- Born: 1987 (age 38–39) Purulia, West Bengal, India
- Occupation: Photographer
- Notable work: Street Dreams, 2007 HOME.STREET.HOME, 2013 Everyone is Good at Something
- Website: www.vickyroy.com

= Vicky Roy =

Indian photographer

Vicky Roy (born 1987) is a photographer from Purulia, West Bengal, India.

== Early life ==
At the age of 11, Roy ran away from home to New Delhi He worked as a dishwasher and rag picker at the New Delhi railway station for months until a doctor referred him to the Salaam Balak non-governmental organisation (NGO).
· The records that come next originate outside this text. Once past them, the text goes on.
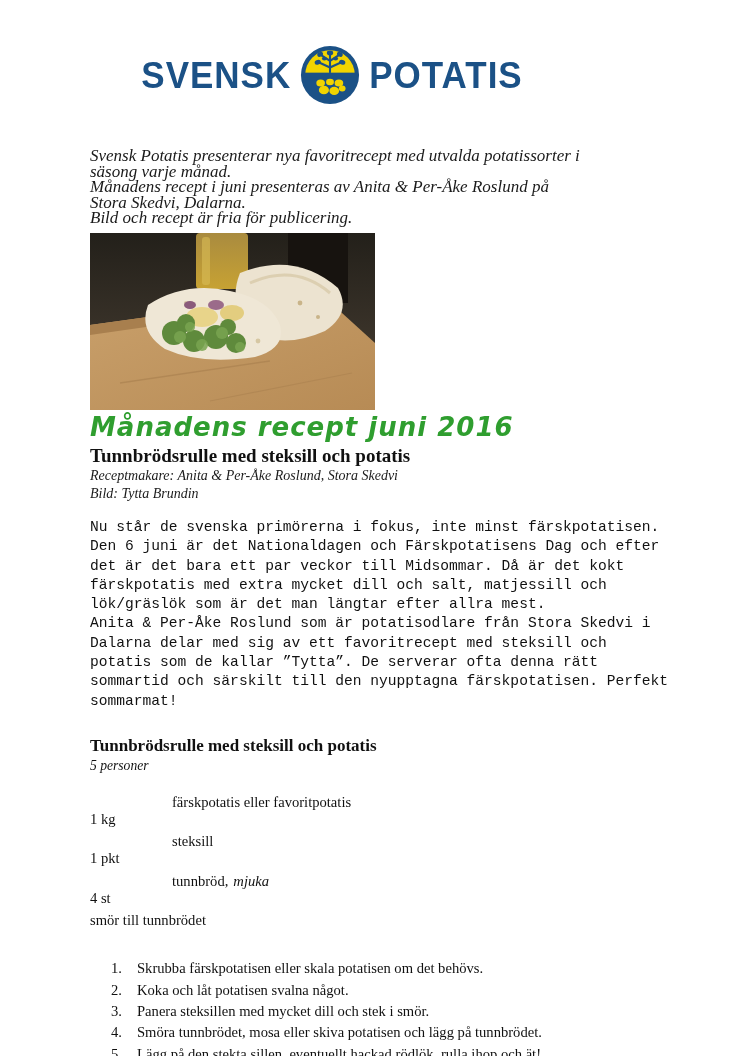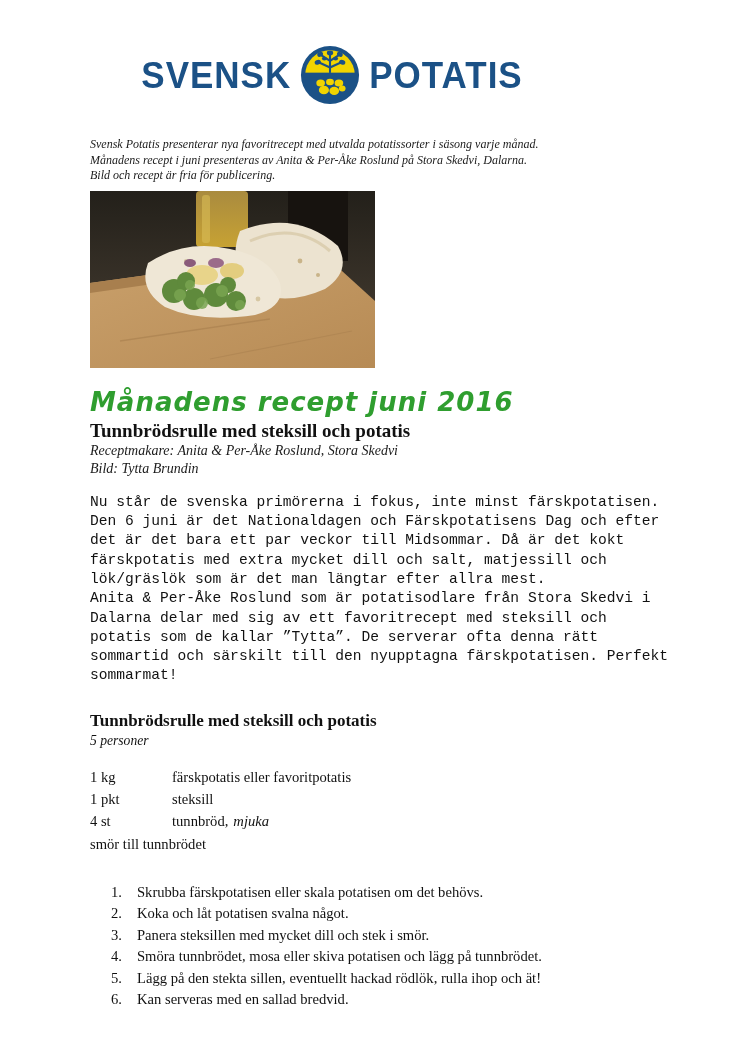--- a/index.html
+++ b/index.html
@@ -20,46 +20,46 @@
     gap: 9px; height: 60px; margin-left: -6px;
   }
   .logo-word {
     font-family: "Liberation Sans", sans-serif;
     font-weight: bold; font-size: 35px; letter-spacing: 1px;
     color: #1b5186; transform: scaleY(1.06);
   }
   .logo-emblem { width: 60px; height: 60px; display: block; }
 
   
-  .intro { margin-top: 32px; font-style: italic; font-size: 12px; line-height: 15.6px; color: #1a1a1a; }
+  .intro { margin-top: 43px; font-style: italic; font-size: 17px; line-height: 15.6px; color: #1a1a1a; }
 
   
   .photo { margin-top: 7px; width: 285px; height: 177px; display: block; }
 
   
   .script-title {
-    margin-top: 18px;
+    margin-top: 1px;
     font-family: "DejaVu Sans", sans-serif;
     font-style: italic; font-weight: bold;
     font-size: 26px; letter-spacing: 1px;
     color: #2f9e2f; line-height: 33px;
   }
   .main-title { font-size: 19px; font-weight: bold; line-height: 23px; color: #111111; }
   .credit { font-style: italic; font-size: 14px; line-height: 18.5px; color: #1a1a1a; }
 
   
   .body-text { margin-top: 14px; font-size: 14.6px; line-height: 19.3px; width: 578px; font-family: Liberation Mono, monospace; }
   .body-text p { margin: 0; }
 
   
   .recipe-title { margin-top: 24px; font-size: 17px; font-weight: bold; line-height: 22px; }
   .servings { font-style: italic; font-size: 13.6px; line-height: 18px; }
   .ingredients { margin-top: 16px; font-size: 14.6px; line-height: 22.3px; }
   .ing-row { display: flex; }
-  .ing-row .qty { width: 82px; flex: 0 0 82px; }
+  .ing-row .qty { width: 82px; flex: 0 0 82px; margin-top: 17px; }
   .note { font-style: italic; margin-left: 5px; }
   .steps { margin-top: 27px; padding-left: 21px; font-size: 14.6px; line-height: 21.4px; width: 560px; }
   .step { display: flex; }
   .step .num { width: 26px; flex: 0 0 26px; }
 </style>
 </head>
 <body>
 
 <div class="page">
In the NGO, Roy met a British photographer who became his inspiration. At the age of 18, the NGO presented a camera to him, and he left after getting an apprenticeship with Anay Mann.

== Career ==
Street Dreams was his first solo photography exhibition in 2007, and was held at the India Habitat Centre in New Delhi. During the 2013 Delhi Photo Festival, the Nazar Foundation released Home Street Home, his first monograph. In 2017, his first solo show was showcased at the Vadehra Art Gallery, titled This Scarred Land: New Mountainscapes. In 2018, he was a part of the Houston FotoFest Biennial and Kochi-Muziris Biennale.

In 2014, he was awarded the MIT Media Fellowship. In 2016, he featured in the Forbes Asia "30 under 30" list. In 2019, he debuted at the Asia Society Texas Center (ASTC) with Scraping the Sky: Photographs by Vicky Roy.